Processi
concernenti il marche De Strada ed eredi
(di
Giacinto Libertini)
Lorenzo
Giustiniani nel suo Dizionario
geografico-ragionato del Regno di Napoli, a riguardo del feudo di
Crispano riporta che “Nel 1595 fu venduto a Stefano Centurione per ducati 23000. Nel 1599 Stefano lo vendé a Pietro
Basurlo per ducati 28000. Fu poi comprato da Gio: Vincenzo Caraffa. Nel 1616 esso Gio: Vincenzo lo vendé a Sanzio
de Strada per ducati 21000”. Quelli che in apparenza erano dei
semplici trasferimenti di proprietà del feudo dietro corresponsione
di una ben determinata cifra, in realtà nascondevano una serie di
vincoli, limitazioni e patti, complicati per di più dalla natura non
semplice del bene trasferito. Il venditore in genere cedeva il feudo
per necessità economiche e dopo averlo gravato con cessioni parziali
o totali di cespiti e di altri diritti e spesso vi erano clausole
particolari, quali quella frequentissima del patto
de retrovendendo, cioè la possibilità da parte del venditore di
riacquistare il feudo rimborsandone il prezzo: l’acquirente dopo
averlo ottenuto spesso per sue proprie necessità era indotto a
limitarlo con ulteriori vincoli e diminuzioni. E’ facile immaginare
come dalla complessità delle situazioni, aggravate spesso
dall’impossibilità a soddisfare certi impegni o dai tentativi di
limitare gli esborsi dovuti o di aumentare quanto spettante, nonché
da altri fattori, quali ad esempio le spese assunte per migliorare il
feudo, le problematiche derivanti dai trasferimenti di eredità per
successione, le donazioni di cespiti e proprietà a chiese o enti
benefici, nascessero infinite questioni in cui gli agguerriti e colti
avvocati del tempo trovavano un loro fecondissimo mare.
Un
caso esemplare è forse proprio quello del feudo di Crispano negli
anzidetti trasferimenti di proprietà. Nell’Archivio di Stato sono
presenti – qui riprodotti in copia anastatica – la stampa delle
relazioni relative a tre processi del XVI secolo concernenti dispute
sul feudo in questione. I primi due sono a firma dell’avvocato
Costantino Cafaro mentre il terzo è dell’avvocato Geronimo
Lanfranco e concernono contese fra: A) Teresa de Strada, erede di
Sancio de Strada, contro Agostino Centurione e l’Ospedale
dell’Annunziata di Napoli; B) la stessa Teresa de Strada contro
Dionora de Vico erede di Perottini de Vico; C) Michele de Miranda
contro Cesare Alciato. Data l’estrema complessità delle dispute
anzidette, espresse peraltro nell’elaborato ed articolato linguaggio
giuridico dell’epoca, un misto di italiano e latino con molte
espressioni tecniche, è impossibile esporre qui anche solo una loro
sintesi. In effetti, un studio ed una esposizione puntuale delle
stesse richiederebbe una non piccola pubblicazione a parte.
Dovremo
pertanto solo limitarci a qualche commento di ordine generale.
Il
feudo all’inizio era il compenso interessato dato dal Sovrano ad un
suo fidato guerriero. In sostanza era una parte del potere reale che
era delegata a persone di fiducia che avevano il compito primario di
difenderlo con le armi, con poteri pressoché assoluti sui sottoposti.

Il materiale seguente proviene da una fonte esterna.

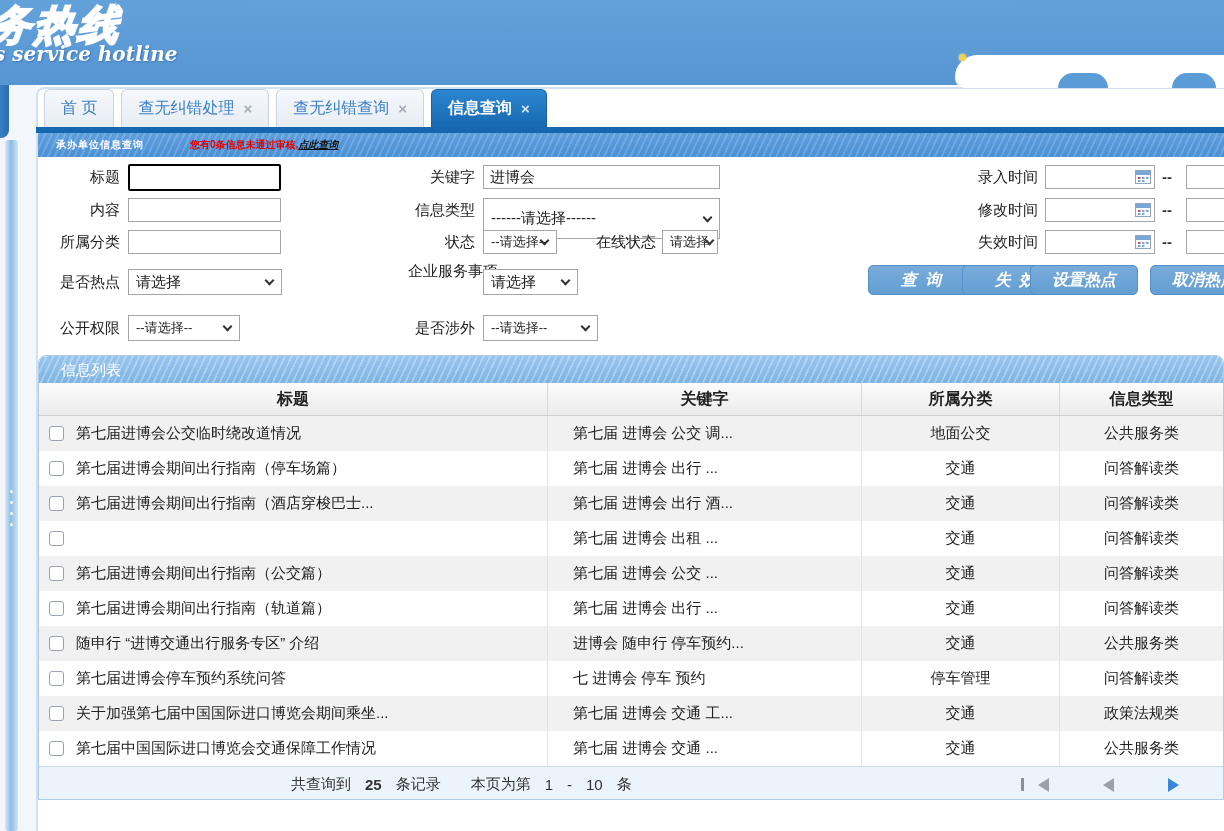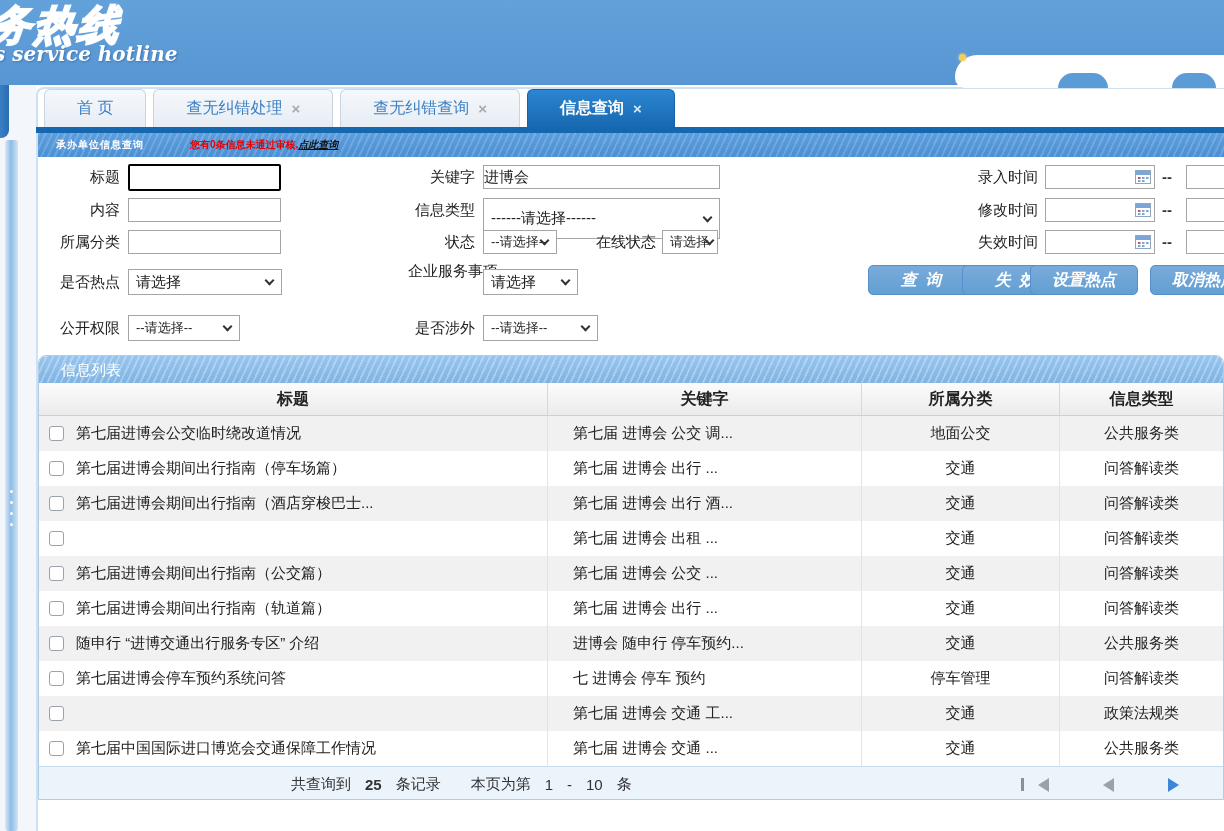"首 页" .tab { padding: 0 32px -> 0 16px }
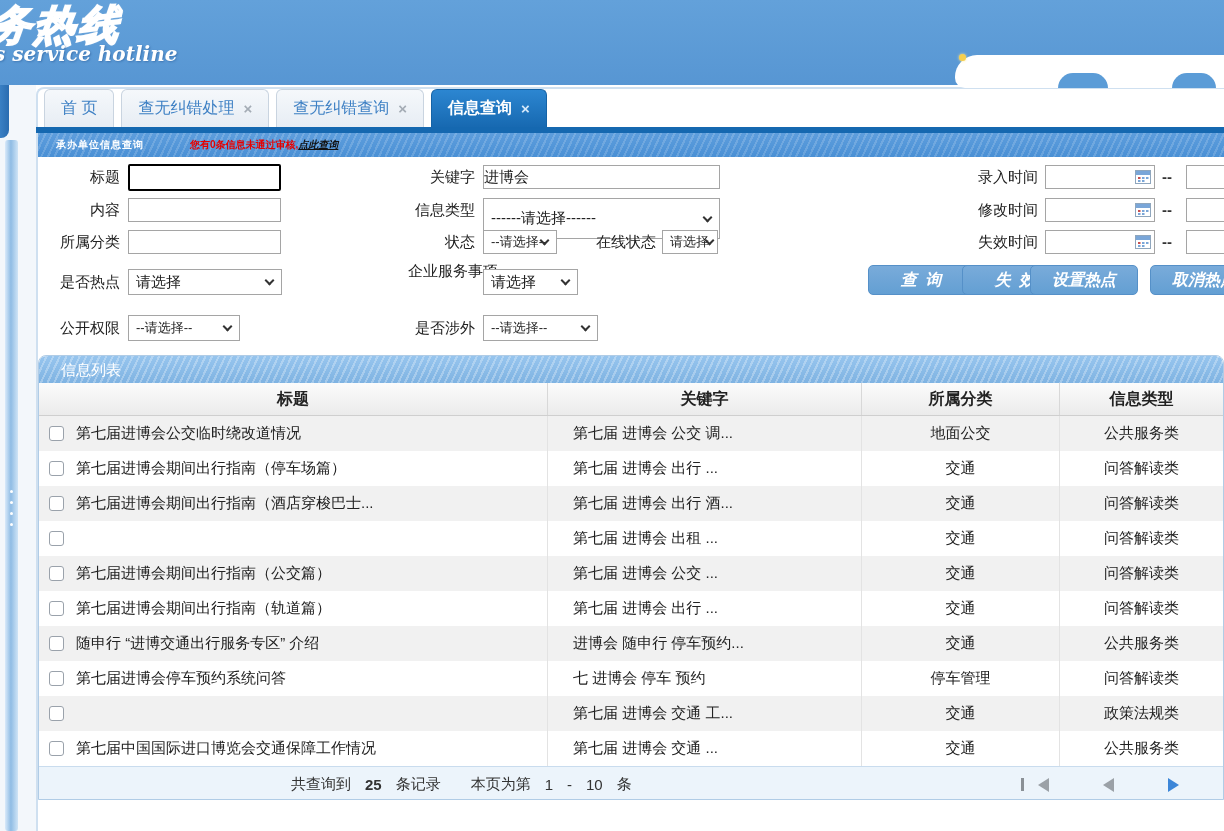"进博会" .tinput { padding: 0 0 -> 0 6px }
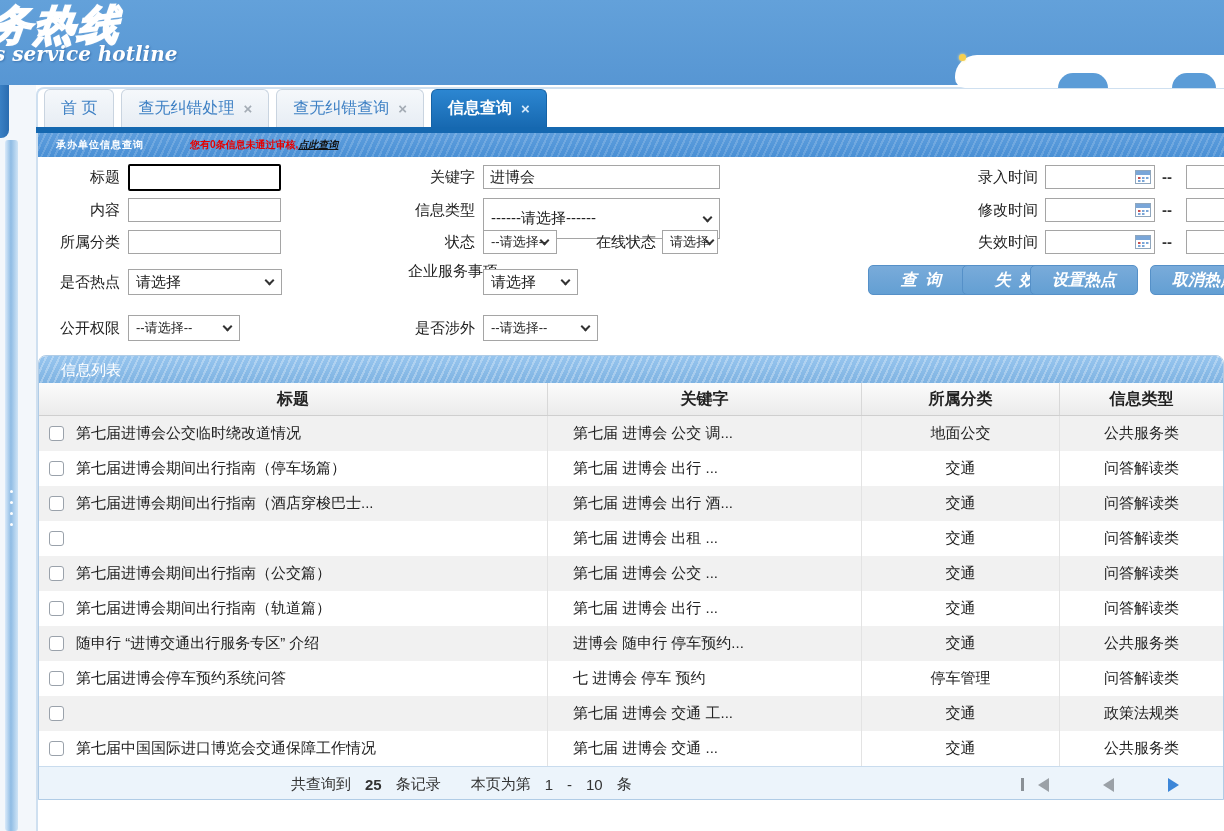"关于加强第七届中国国际进口博览会期间乘坐..." span { html: none -> <span>关于加强第七届中国国际进口博览会期间乘坐...</span> }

Nei secoli successivi, con il rafforzarsi del potere centrale ed i
crescenti diritti conseguiti dai non nobili, il feudo aveva sempre più
perso il suo significato militare e le prerogative del feudatario
erano sempre più limitate sia nei confronti del Sovrano che nei
confronti dei sottoposti. Ridimensionata la funzione militare e
l’importanza politica, il feudo conservava una grande valenza
economica e di prestigio ed era sempre più oggetto di compravendite:
finite le dispute fra feudatari con le armi, oramai i feudi erano
contesi con i soldi, le leggi e i tribunali.
Ma
l’ulteriore crescita del potere centrale, da una parte, e dei
diritti riconosciuti ai non feudatari, dall’altra, creavano ormai le
condizioni per il definitivo tramonto del feudalesimo. In tempi
successivi relativamente vicini, vale a dire con la rivoluzione
francese e con l’estensione delle sue riforme in Italia, i nobili
saranno privati dei loro feudi, pur mantenendo i titoli nobiliari,
ormai senza riscontro concreto, e, dopo circa un secolo, anche i
titoli nobiliari saranno dichiarati senza più valore.
I
processi qui riportati del XVI secolo andrebbero quindi letti come una
documentazione della fase finale della trasformazione del feudo da
soggetto militare e politico di fondamentale importanza per
l’organizzazione dello stato e della società, a residuo di epoche
passate con significato ridimensionato e alterato, preludio alla
prossima inevitabile abolizione.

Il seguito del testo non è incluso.